- RECORDS FOR THIS EXERCISE -
* * * * * * * * *

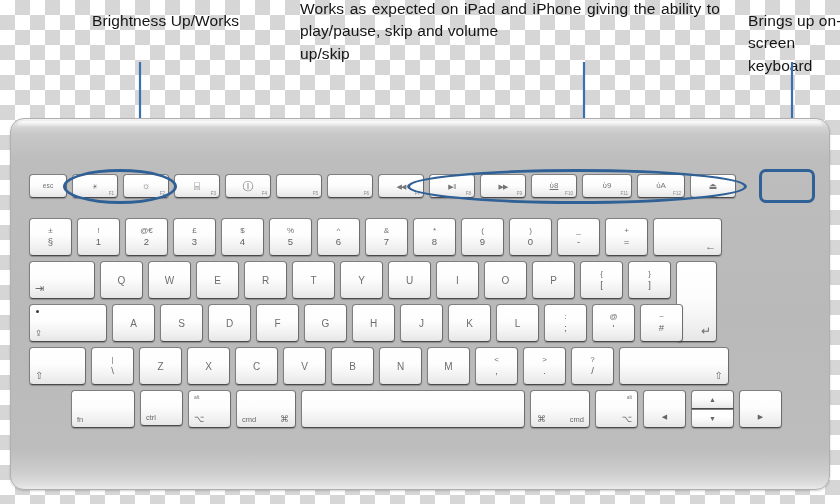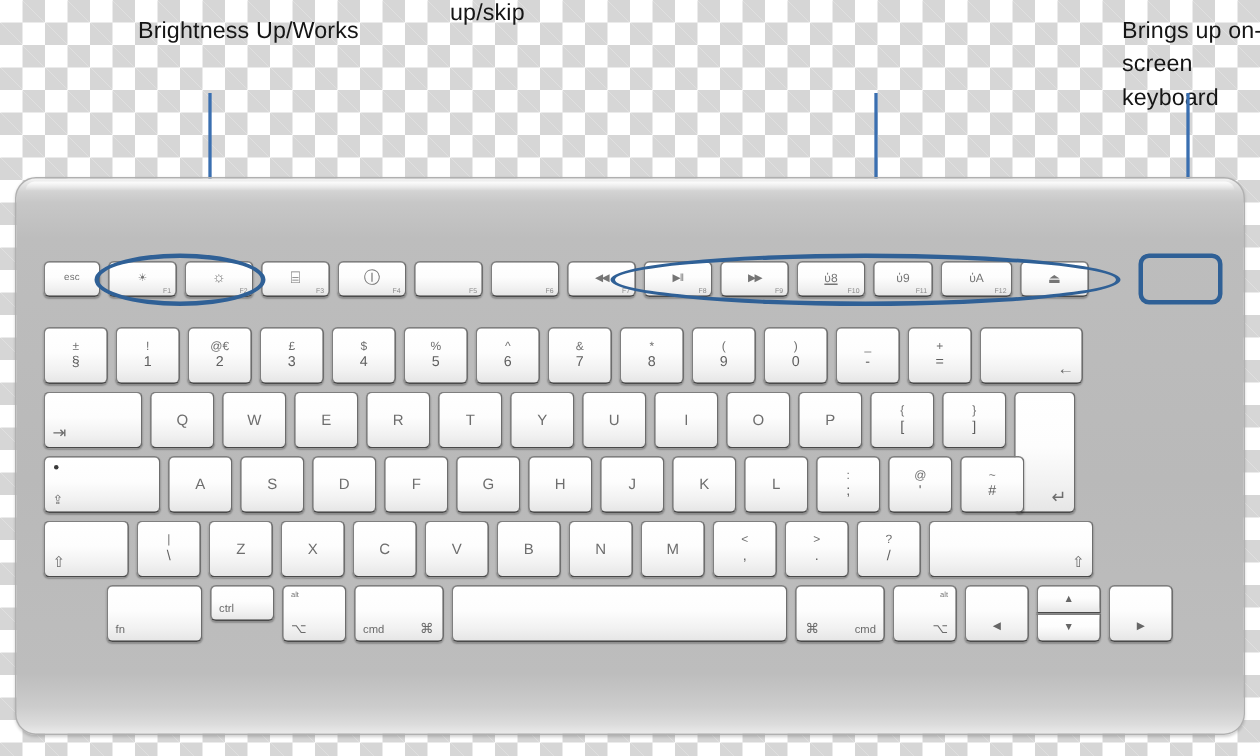--- a/index.html
+++ b/index.html
@@ -124,6 +124,7 @@
 </div>
 
 <div class="caption" id="cap-media">
+  <span>Works as expected on iPad and iPhone giving the ability to play/pause, skip and volume</span>
   <span class="lastline">up/skip</span>
 </div>
 

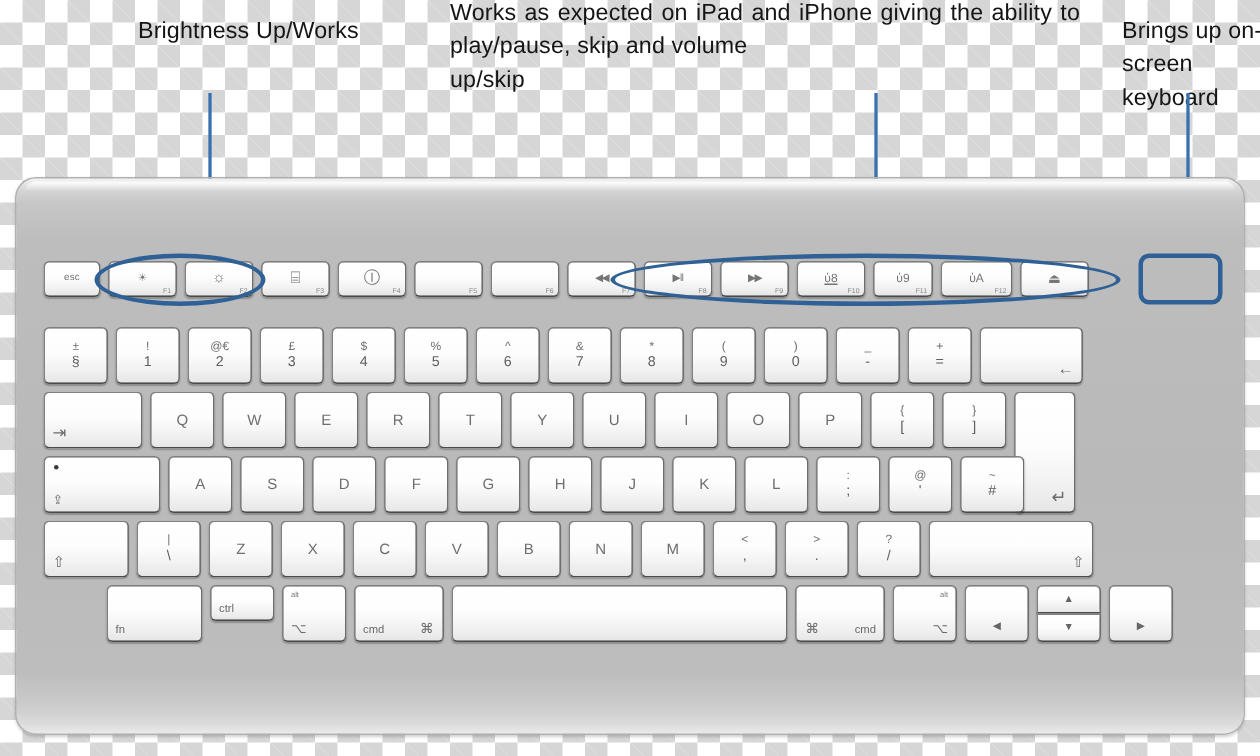--- a/index.html
+++ b/index.html
@@ -193,7 +193,7 @@
       <span class="glyph" style="font-size:8px;text-decoration:underline;">ὐ8</span>
       <span class="fnum">F10</span>
     </div>
-    <div class="key fnkey" style="width:40px;height:24px;">
+    <div class="key fnkey" style="width:50px;height:24px;">
       <span class="glyph" style="font-size:8px;">ὐ9</span>
       <span class="fnum">F11</span>
     </div>

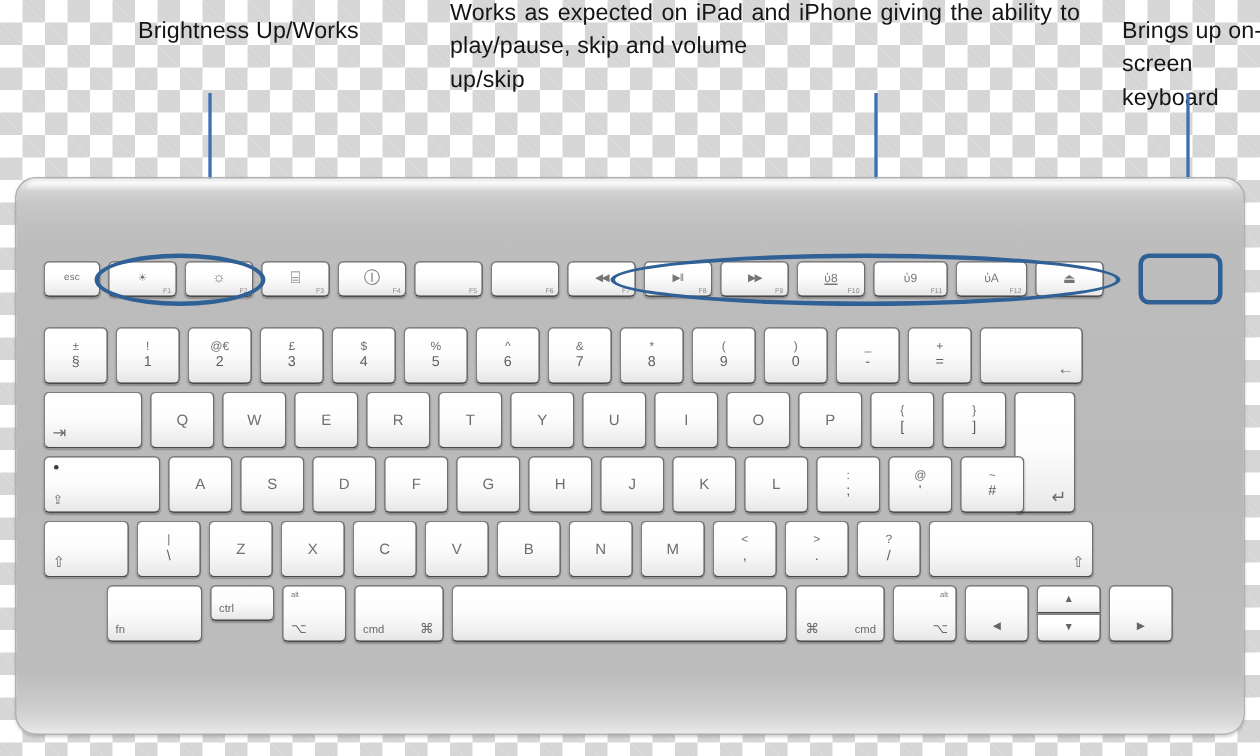--- a/index.html
+++ b/index.html
@@ -407,7 +407,7 @@
     <div class="key modkey" style="width:64px;height:38px;margin-left:42px;">
       <span class="bot">fn</span>
     </div>
-    <div class="key modkey" style="width:43px;height:24px;padding-left:22px;">
+    <div class="key modkey" style="width:43px;height:36px;padding-left:22px;">
       <span class="bot">ctrl</span>
     </div>
     <div class="key modkey" style="width:43px;height:38px;">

* * * * * * * * *

- WORK TASK -
The answer must consist of every line from the listing above that includes the word "size".

- FINISHED TASK -
       <span class="glyph" style="font-size:8px;text-decoration:underline;">ὐ8</span>
       <span class="glyph" style="font-size:8px;">ὐ9</span>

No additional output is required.